Itchy immediately looked up, attentive to Devyn’s every move. Con shook his head. Did each of them have a thing for a Bennoit woman? He sighed. Thank God he didn’t.
Itchy straightened from the banister along the enormous rock fireplace and started toward her. “Devyn, I’d love some sweet tea, honey. How’s your mama?”
Bleak got up and followed them into the kitchen.
That left Surrey and Con in the living room. Con rubbed his eyes and sat down wearily in a chair. “Told the dumb bastard what was going to happen. Did he listen? Hell no. Surrey, this isn’t going to end well. We need to help Dray get rid of Dempsey ASAP. This family has been hurt enough.” Con’s voice was raw. Couldn’t be helped. He hated tense, emotional situations. “What was Dray saying earlier about plans to move on Dempsey?”
“He said he had a bead on the bastard’s location and that the information Post had given him pretty much cinched it up in his mind that Dempsey was behind everything.
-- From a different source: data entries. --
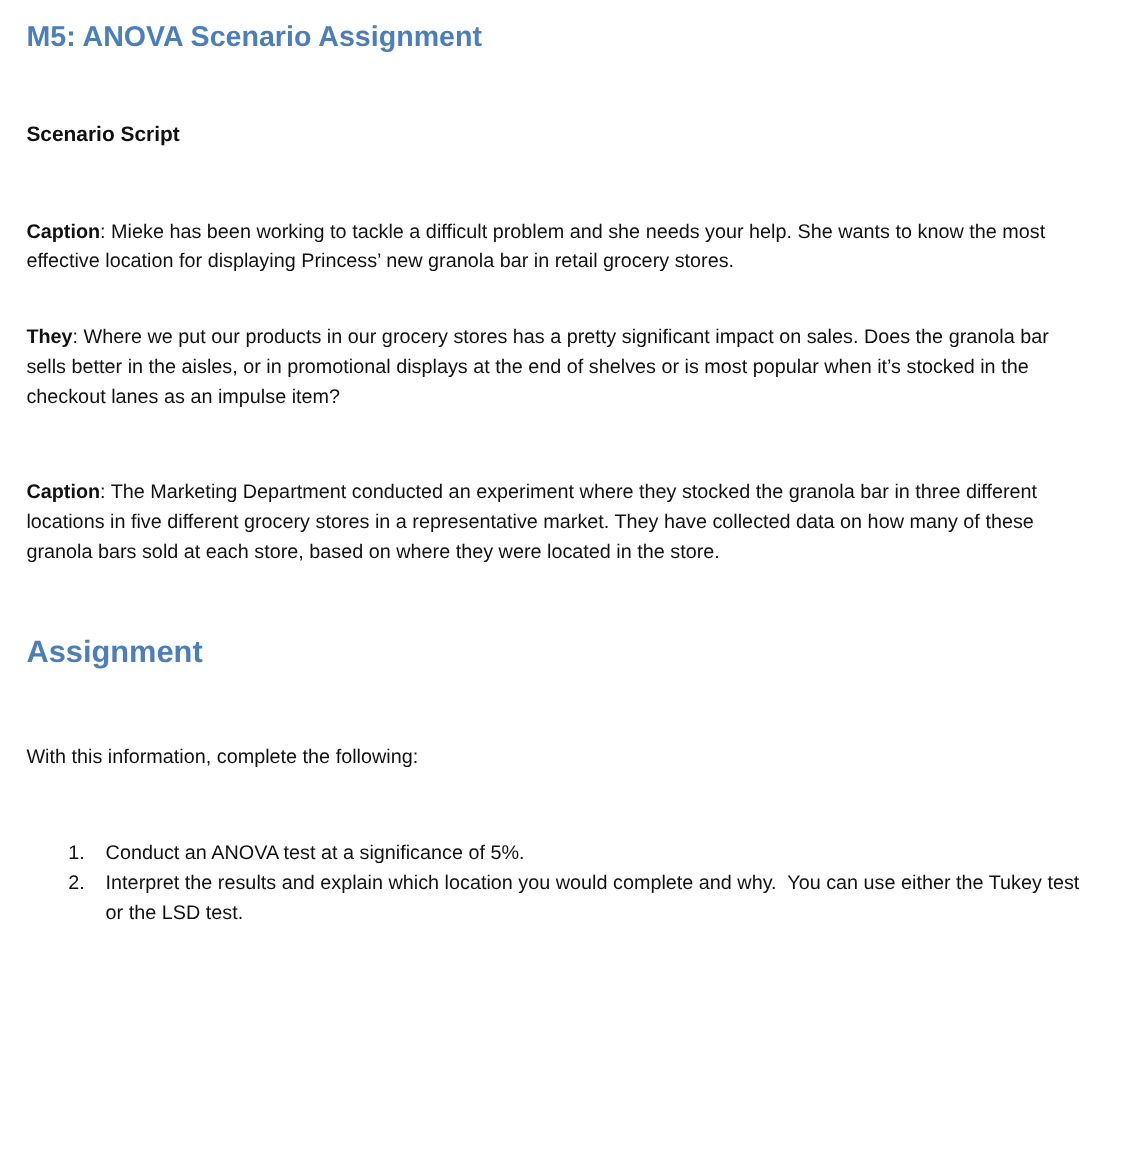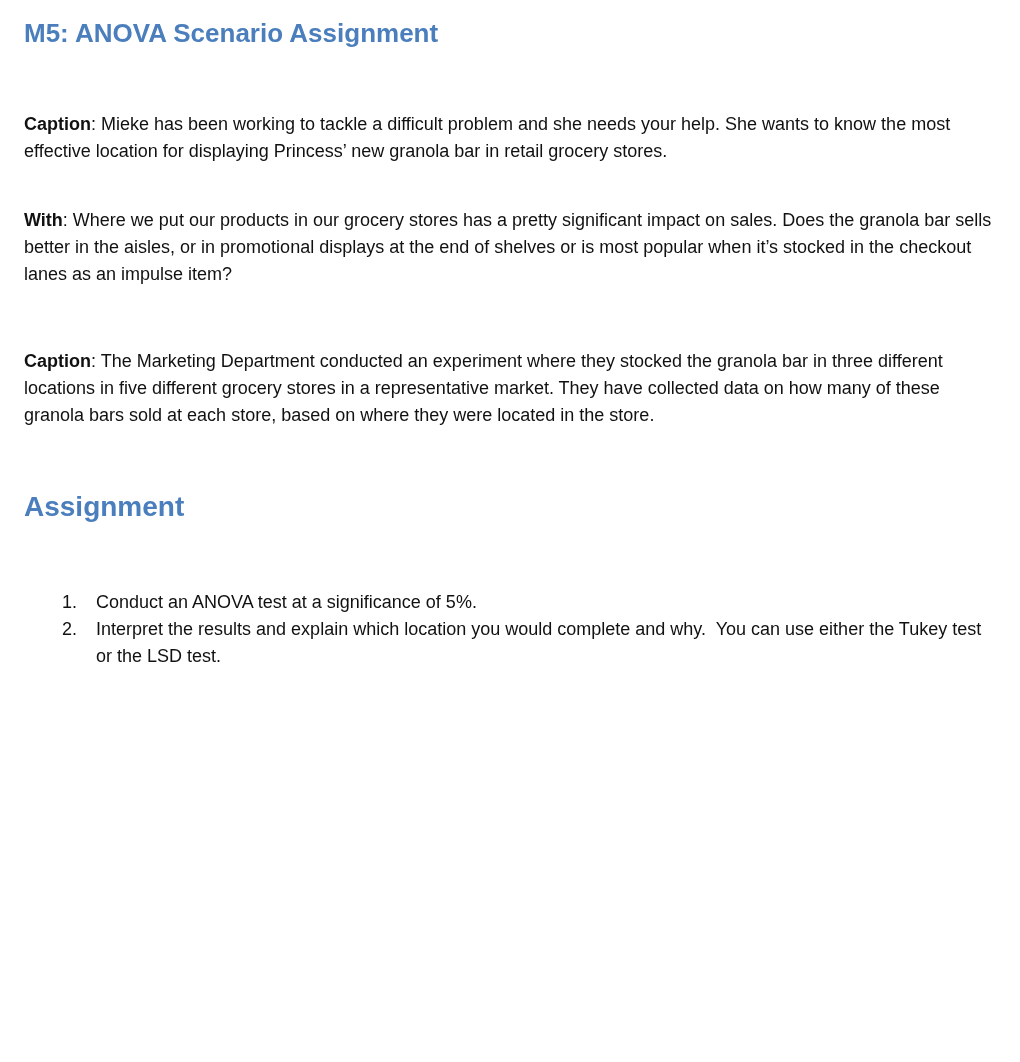--- a/index.html
+++ b/index.html
@@ -65,30 +65,32 @@
     white-space: pre-wrap;
   }
 </style>
 </head>
 <body>
 
 <div class="page">
 
   <h1 class="doc-title">M5: ANOVA Scenario Assignment</h1>
 
+  <h3 class="subhead">Scenario Script</h3>
 
   <p class="para mb61"><span class="lead">Caption</span><span>: Mieke has been working to tackle a difficult problem and she needs your help. She wants to know the most effective location for displaying Princess’ new granola bar in retail grocery stores.</span></p>
 
-  <p class="para"><span class="lead">With</span><span>: Where we put our products in our grocery stores has a pretty significant impact on sales. Does the granola bar sells better in the aisles, or in promotional displays at the end of shelves or is most popular when it’s stocked in the checkout lanes as an impulse item?</span></p>
+  <p class="para"><span class="lead">They</span><span>: Where we put our products in our grocery stores has a pretty significant impact on sales. Does the granola bar sells better in the aisles, or in promotional displays at the end of shelves or is most popular when it’s stocked in the checkout lanes as an impulse item?</span></p>
 
   <p class="para mb63"><span class="lead">Caption</span><span>: The Marketing Department conducted an experiment where they stocked the granola bar in three different locations in five different grocery stores in a representative market. They have collected data on how many of these granola bars sold at each store, based on where they were located in the store.</span></p>
 
   <h2 class="section-title">Assignment</h2>
 
 
+  <p class="para">With this information, complete the following:</p>
 
   <div class="task-list">
     <div class="task-item">
       <span class="task-num">1.</span>
       <span class="task-text">Conduct an ANOVA test at a significance of 5%.</span>
     </div>
     <div class="task-item">
       <span class="task-num">2.</span>
       <span class="task-text">Interpret the results and explain which location you would complete and why.  You can use either the Tukey test or the LSD test.</span>
     </div>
I can’t figure out, though, how Dempsey knew we were going to be in Afghanistan that last time? Hell, our operations don’t go through Central Command anymore since we’re private sector, so where is he getting that information? And how did he know Sasha was going to Afghanistan if Itchy didn’t know, and he was right here in the house with ’em before she and Hal left? There’s something we’re missing here, Con,” Surrey said softly but emphatically, “and we need to find out what it is.”